Monitoring and reporting project implementation was largely seen as a bureaucratic requirement. There was no structured way to learn from participants. There was virtually no systematic data collection for knowing how to improve training contents, methods, materials and results based on participants’ views and suggestions (feedback).
This fitted well with the traditional top-down approach to capacity development. In a way, it also made sense. Digital data-collection tools were complicated to use and considered expensive to maintain. They also represented more pressure on project managers and staff.

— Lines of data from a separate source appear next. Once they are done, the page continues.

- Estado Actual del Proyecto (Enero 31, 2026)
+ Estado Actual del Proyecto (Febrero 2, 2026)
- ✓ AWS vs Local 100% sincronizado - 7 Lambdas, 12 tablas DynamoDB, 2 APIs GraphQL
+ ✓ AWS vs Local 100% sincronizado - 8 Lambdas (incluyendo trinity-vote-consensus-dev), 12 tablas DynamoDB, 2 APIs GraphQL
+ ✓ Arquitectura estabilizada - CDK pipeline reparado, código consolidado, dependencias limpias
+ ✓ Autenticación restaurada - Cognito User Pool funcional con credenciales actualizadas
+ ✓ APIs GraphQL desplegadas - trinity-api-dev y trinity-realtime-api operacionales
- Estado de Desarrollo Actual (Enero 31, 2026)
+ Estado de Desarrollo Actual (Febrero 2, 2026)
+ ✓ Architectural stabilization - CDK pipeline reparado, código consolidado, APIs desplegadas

Project managers could be confident (and I am afraid some still are) that treating reports merely as regular “literary” exercises while focusing efforts on financial compliance would be enough. After all: “in the end we will write something nice in the implementation report”. Learning from project implementation and evolving from experiences were suffocated by a binary logic of “success” or “failure”. In such a context, it is easy to miss the fact that experimentation “failures” are important steps towards learning for impact success.
Paradigm change
This context has been changing fast in the era of data abundance and analytics. Many still see terms such as “automation” and “machine learning” as threatening. Personally I think that improvised, unstructured and scientifically-weak monitoring, evaluation, accountability and learning systems have done enough harm in terms of loss of resources and opportunities. This is particularly so in the public and international development sector. It is great to see that things are finally evolving from discourse to practice.

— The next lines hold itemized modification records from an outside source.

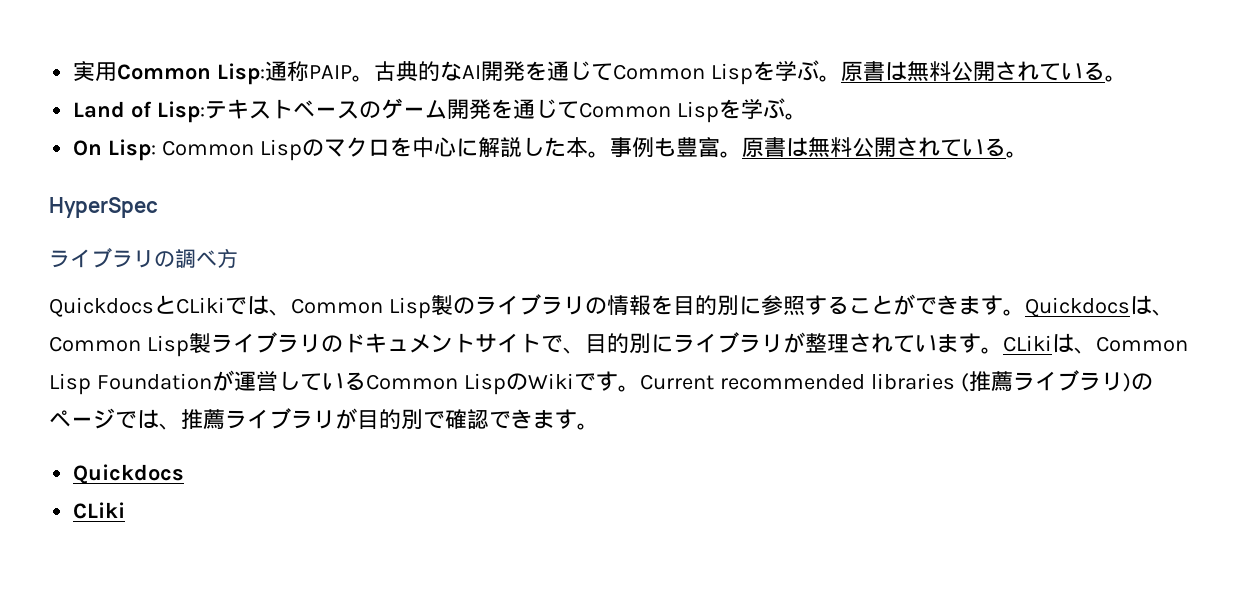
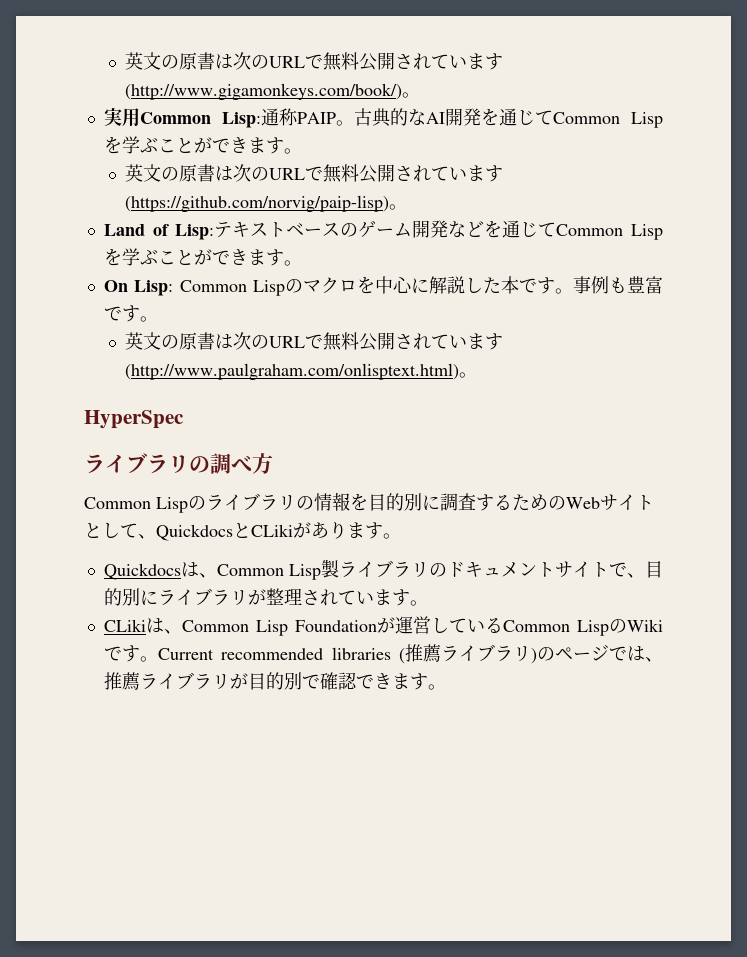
+ 英文の原書は次のURLで無料公開されています(http://www.gigamonkeys.com/book/)。
- 古典的なAI開発を通じてCommon Lispを学ぶ。原書は無料公開されている。
+ 古典的なAI開発を通じてCommon Lispを学ぶことができます。
+ 英文の原書は次のURLで無料公開されています(https://github.com/norvig/paip-lisp)。
- Land of Lisp:テキストベースのゲーム開発を通じてCommon Lispを学ぶ。
+ Land of Lisp:テキストベースのゲーム開発などを通じてCommon Lispを学ぶことができます。
- On Lisp: Common Lispのマクロを中心に解説した本。
+ On Lisp: Common Lispのマクロを中心に解説した本です。
- 事例も豊富。原書は無料公開されている。
+ 事例も豊富です。
+ 英文の原書は次のURLで無料公開されています(http://www.paulgraham.com/onlisptext.html)。
- QuickdocsとCLikiでは、Common Lisp製のライブラリの情報を目的別に参照することができます。Quickdocsは、Common Lisp製ライブラリのドキュメントサイトで、目的別にライブラリが整理されています。CLikiは、Common Lisp Foundationが運営しているCommon LispのWikiです。
+ Common Lispのライブラリの情報を目的別に調査するためのWebサイトとして、QuickdocsとCLikiがあります。
+ Quickdocsは、Common Lisp製ライブラリのドキュメントサイトで、目的別にライブラリが整理されています。
+ CLikiは、Common Lisp Foundationが運営しているCommon LispのWikiです。
  Current recommended libraries (推薦ライブラリ)のページでは、推薦ライブラリが目的別で確認できます。
- Quickdocs
- CLiki

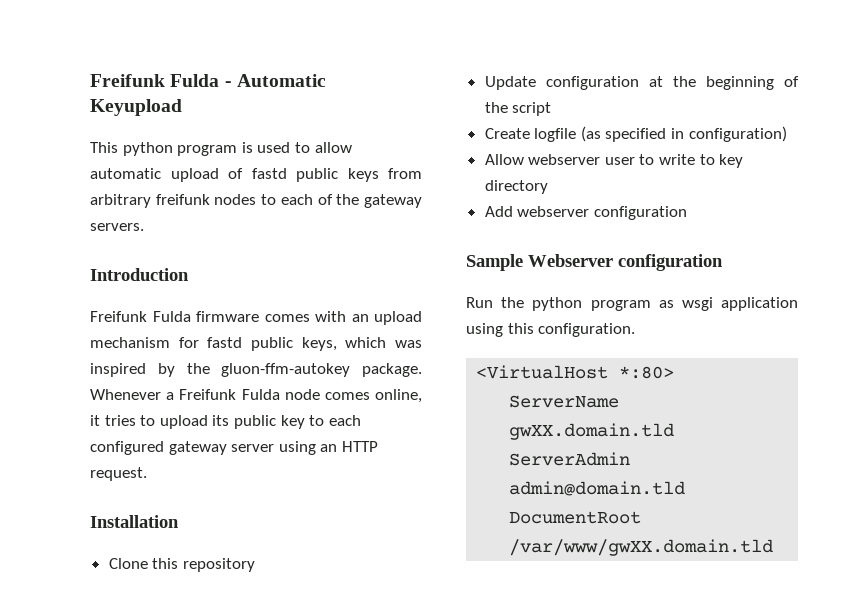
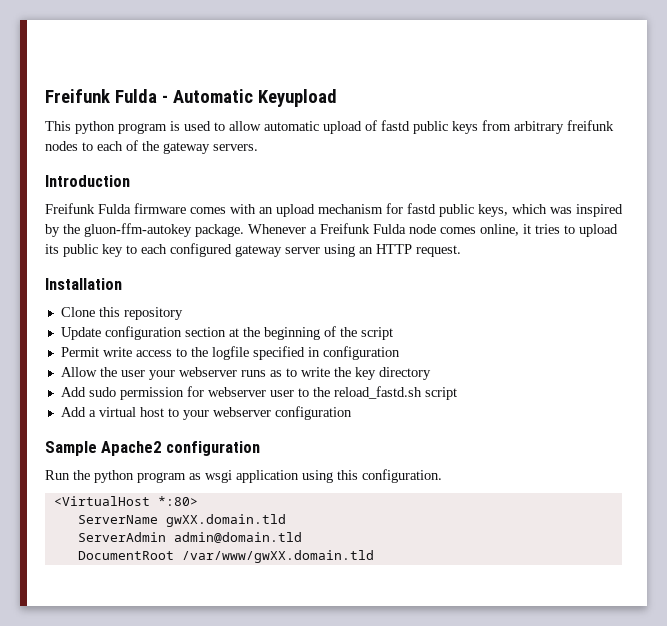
- Update configuration at the beginning of the script
+ Update configuration section at the beginning of the script
- Create logfile (as specified in configuration)
+ Permit write access to the logfile specified in configuration
- Allow webserver user to write to key directory
+ Allow the user your webserver runs as to write the key directory
- Add webserver configuration
+ Add sudo permission for webserver user to the reload_fastd.sh script
+ Add a virtual host to your webserver configuration
- Sample Webserver configuration
+ Sample Apache2 configuration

Learning from experience is gradually becoming easier and cheaper. The powerful and open source computational tools that are freely available such as R and Python can make it easier to reduce sample-selection bias but require at least some basic knowledge of their syntax. Many organisations are still adapting to the paradigm shift from top-down, specialised expertise to a more collaborative and multidisciplinary data-driven approach to monitoring, evaluation and learning. This process requires data-science skills that blend computing and statistics following professional monitoring and evaluation standards. Investment in human resources and targeted recruitment / contracting are key. Data management and analysis using traditional spreadsheet software such as MS-Excel and conventional, proprietary statistical packages (e.g., SPSS and STATA) are not enough anymore for a world with complex, unstructured data.
Sampling in a scientifically-robust (but simple) way
A common question that clients have asked me is about how best to select participants for feedback surveys in activities such as training and events. Thinking about this and the context above I developed a very simple app using Shinyapps. This app generates a reproducible random sample list of numbers. Samples are reproducible with the function set.seed(44343) using R.

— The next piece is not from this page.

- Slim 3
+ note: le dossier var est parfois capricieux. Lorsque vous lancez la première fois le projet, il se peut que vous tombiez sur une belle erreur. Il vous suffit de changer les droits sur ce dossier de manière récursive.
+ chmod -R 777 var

You can access and use the app at https://movimentar.shinyapps.io/randomsample/. You will simply need to input the total number of participants in the event/activity, and a sample percentage. This will depend on the size of your activity. After that, you can visualise the result in a reactive table and download the output in XLSX format (MS Excel).
The “magic” here is that if anyone executes set.seed() with the same number specified between the parentheses, one will always see the same randomised sample. This makes it reproducible while avoiding the problem of sample-selection bias. So, people in the future can also learn from your experience with assurance that you put some thought into data quality.
It is also possible to draw reproducible samples in many other statistical computing languages. In Python, for example, you should import random and call random.seed() to set your seed number. After that you need to import numpy and call numpy.random.choice() to get your sample. However, be aware that the seed number (44343) used as reference in the randomsample app will generate a different sample in Python as the app is built in R.
The app’s source code is publicly available for download on Github. I hope that this helps others to learn more about these tools. Code contributions will be very welcome too.
Let us learn for real. It is time to set.seed() for the future.
Written by: Eduardo W. Ferreira, PhD / Consultant, data scientist, trainer and facilitator. Eduardo supports designing, managing and evaluating projects and programmes for consultancy firms, non-governmental organisations, governments, research institutions and international organisations (Additional information).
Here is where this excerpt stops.